(Detected change data)
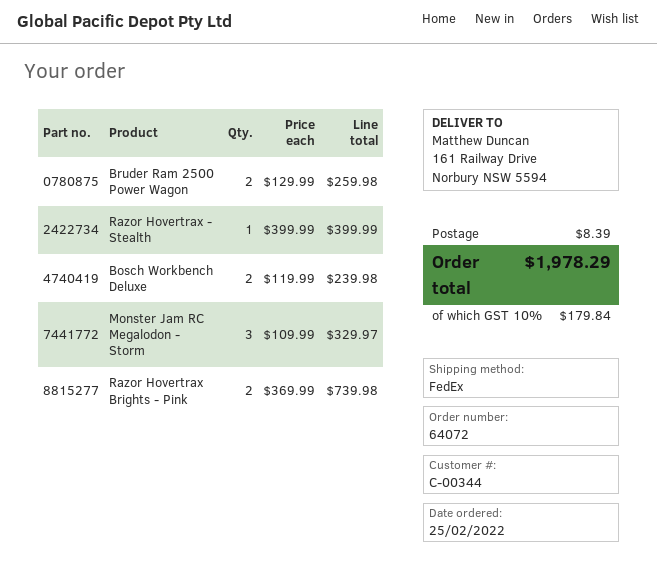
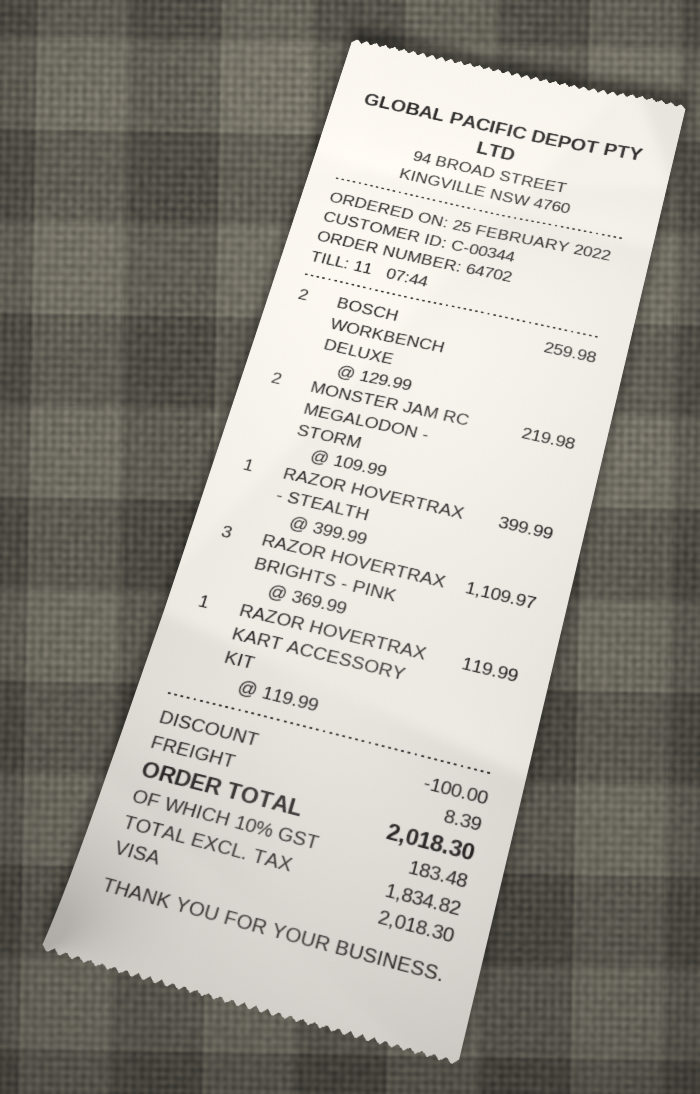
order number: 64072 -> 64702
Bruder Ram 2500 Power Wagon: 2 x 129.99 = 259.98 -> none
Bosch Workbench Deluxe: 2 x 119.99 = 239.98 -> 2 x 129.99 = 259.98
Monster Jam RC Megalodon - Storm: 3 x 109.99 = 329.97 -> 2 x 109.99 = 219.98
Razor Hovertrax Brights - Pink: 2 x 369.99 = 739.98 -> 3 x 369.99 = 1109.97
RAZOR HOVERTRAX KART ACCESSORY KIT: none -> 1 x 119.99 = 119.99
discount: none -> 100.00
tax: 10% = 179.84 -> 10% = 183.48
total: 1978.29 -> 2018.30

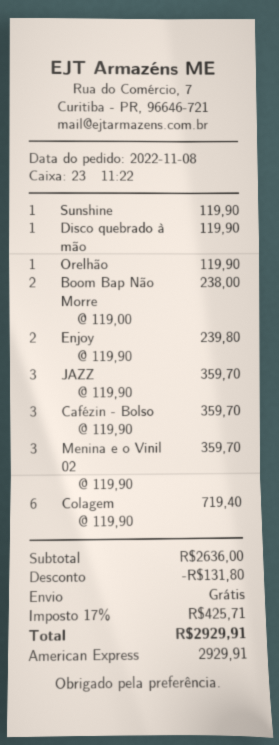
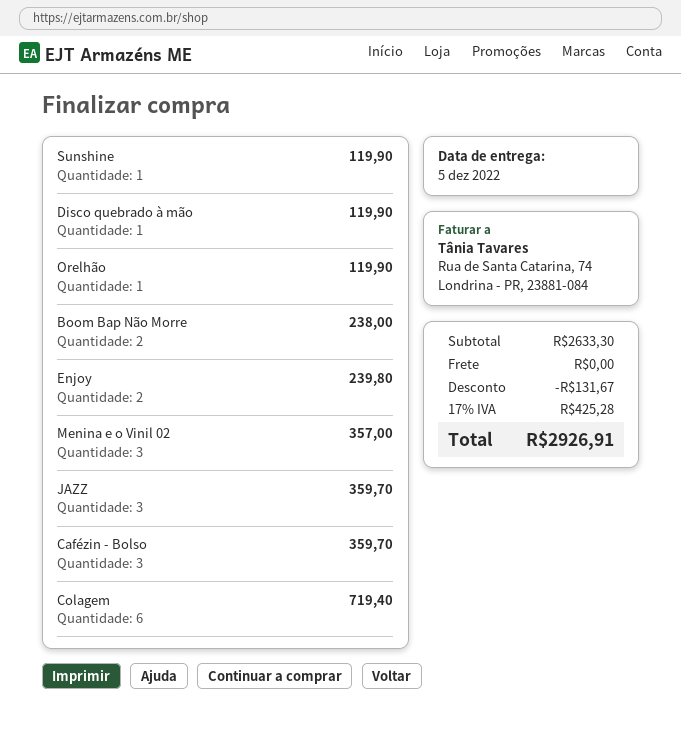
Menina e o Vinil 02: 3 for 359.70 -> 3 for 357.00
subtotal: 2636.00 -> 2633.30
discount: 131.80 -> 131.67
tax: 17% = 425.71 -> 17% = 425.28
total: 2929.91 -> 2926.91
==
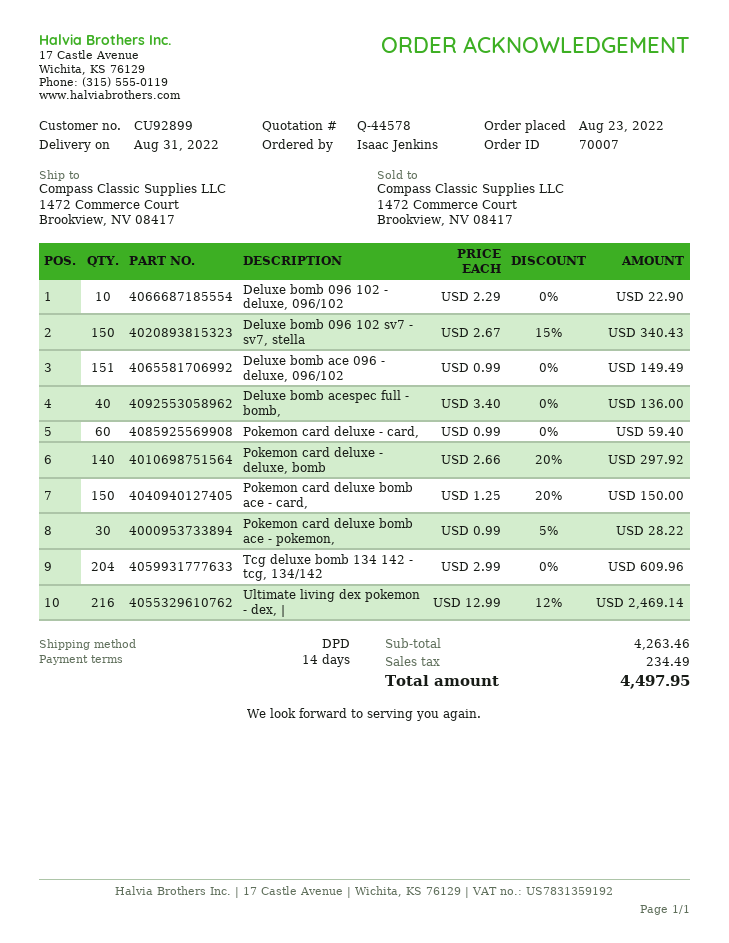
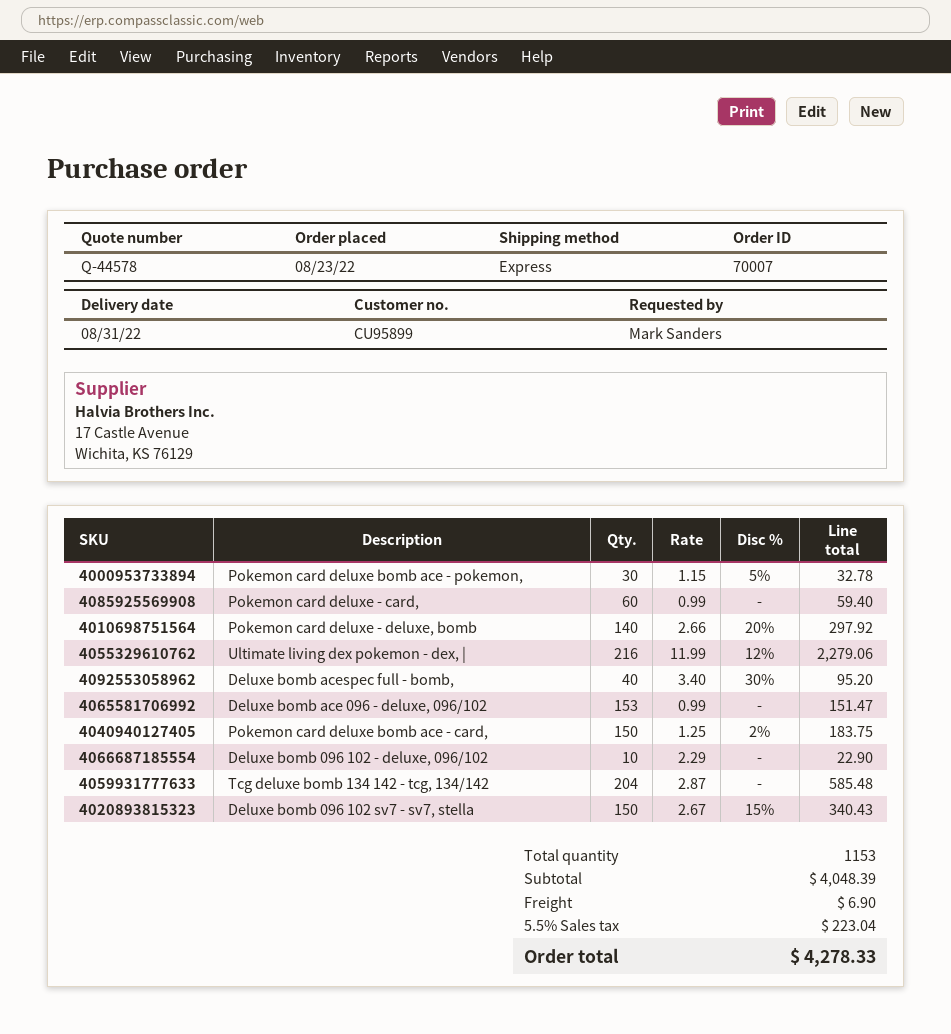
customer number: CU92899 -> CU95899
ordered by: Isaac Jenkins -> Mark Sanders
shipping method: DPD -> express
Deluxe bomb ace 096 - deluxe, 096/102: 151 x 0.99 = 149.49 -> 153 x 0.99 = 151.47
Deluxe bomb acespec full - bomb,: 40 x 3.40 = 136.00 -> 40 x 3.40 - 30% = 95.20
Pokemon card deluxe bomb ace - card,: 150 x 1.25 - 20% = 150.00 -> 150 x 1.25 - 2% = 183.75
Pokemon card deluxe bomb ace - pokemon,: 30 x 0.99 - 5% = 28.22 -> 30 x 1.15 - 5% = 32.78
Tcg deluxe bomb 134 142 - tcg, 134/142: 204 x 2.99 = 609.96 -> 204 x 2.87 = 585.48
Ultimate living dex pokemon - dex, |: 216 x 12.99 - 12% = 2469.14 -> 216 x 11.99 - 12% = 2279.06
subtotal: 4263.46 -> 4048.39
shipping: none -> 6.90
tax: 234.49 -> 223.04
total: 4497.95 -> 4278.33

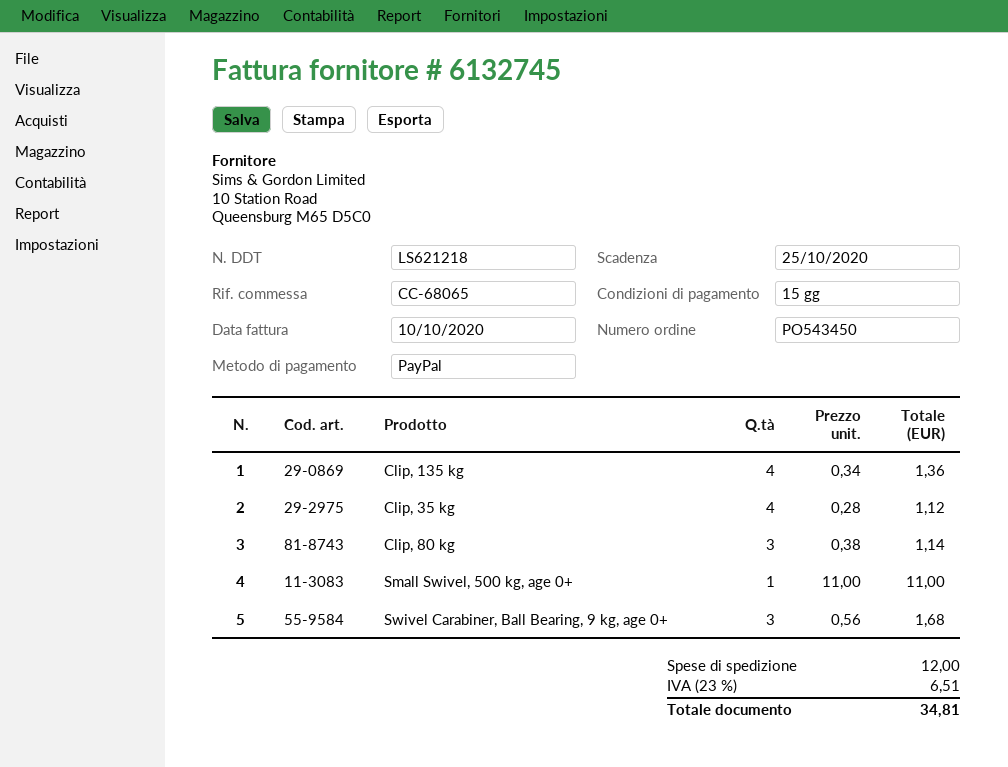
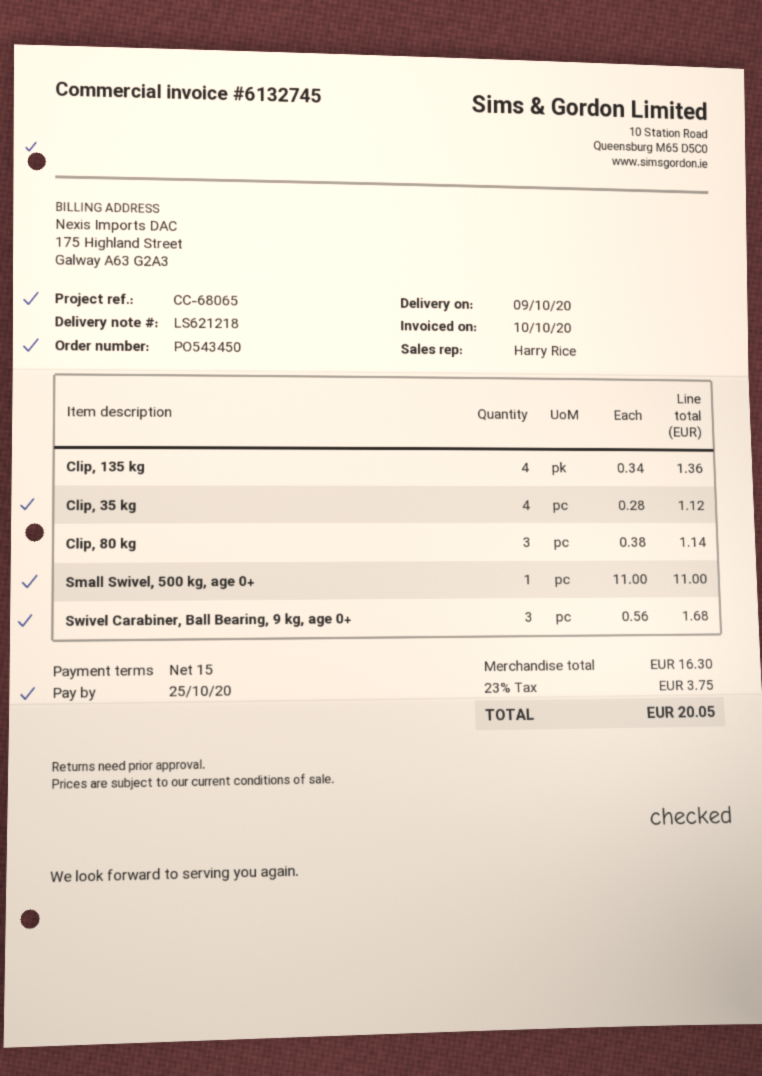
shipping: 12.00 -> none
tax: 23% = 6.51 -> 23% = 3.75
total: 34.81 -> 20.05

- [Task objective]
In the data above, the stretch from the line with "order number: 64072 -> 64702" through the line with "total: 2929.91 -> 2926.91" is to be returned exactly, minus any pictures.

- [Output]
order number: 64072 -> 64702
Bruder Ram 2500 Power Wagon: 2 x 129.99 = 259.98 -> none
Bosch Workbench Deluxe: 2 x 119.99 = 239.98 -> 2 x 129.99 = 259.98
Monster Jam RC Megalodon - Storm: 3 x 109.99 = 329.97 -> 2 x 109.99 = 219.98
Razor Hovertrax Brights - Pink: 2 x 369.99 = 739.98 -> 3 x 369.99 = 1109.97
RAZOR HOVERTRAX KART ACCESSORY KIT: none -> 1 x 119.99 = 119.99
discount: none -> 100.00
tax: 10% = 179.84 -> 10% = 183.48
total: 1978.29 -> 2018.30

Menina e o Vinil 02: 3 for 359.70 -> 3 for 357.00
subtotal: 2636.00 -> 2633.30
discount: 131.80 -> 131.67
tax: 17% = 425.71 -> 17% = 425.28
total: 2929.91 -> 2926.91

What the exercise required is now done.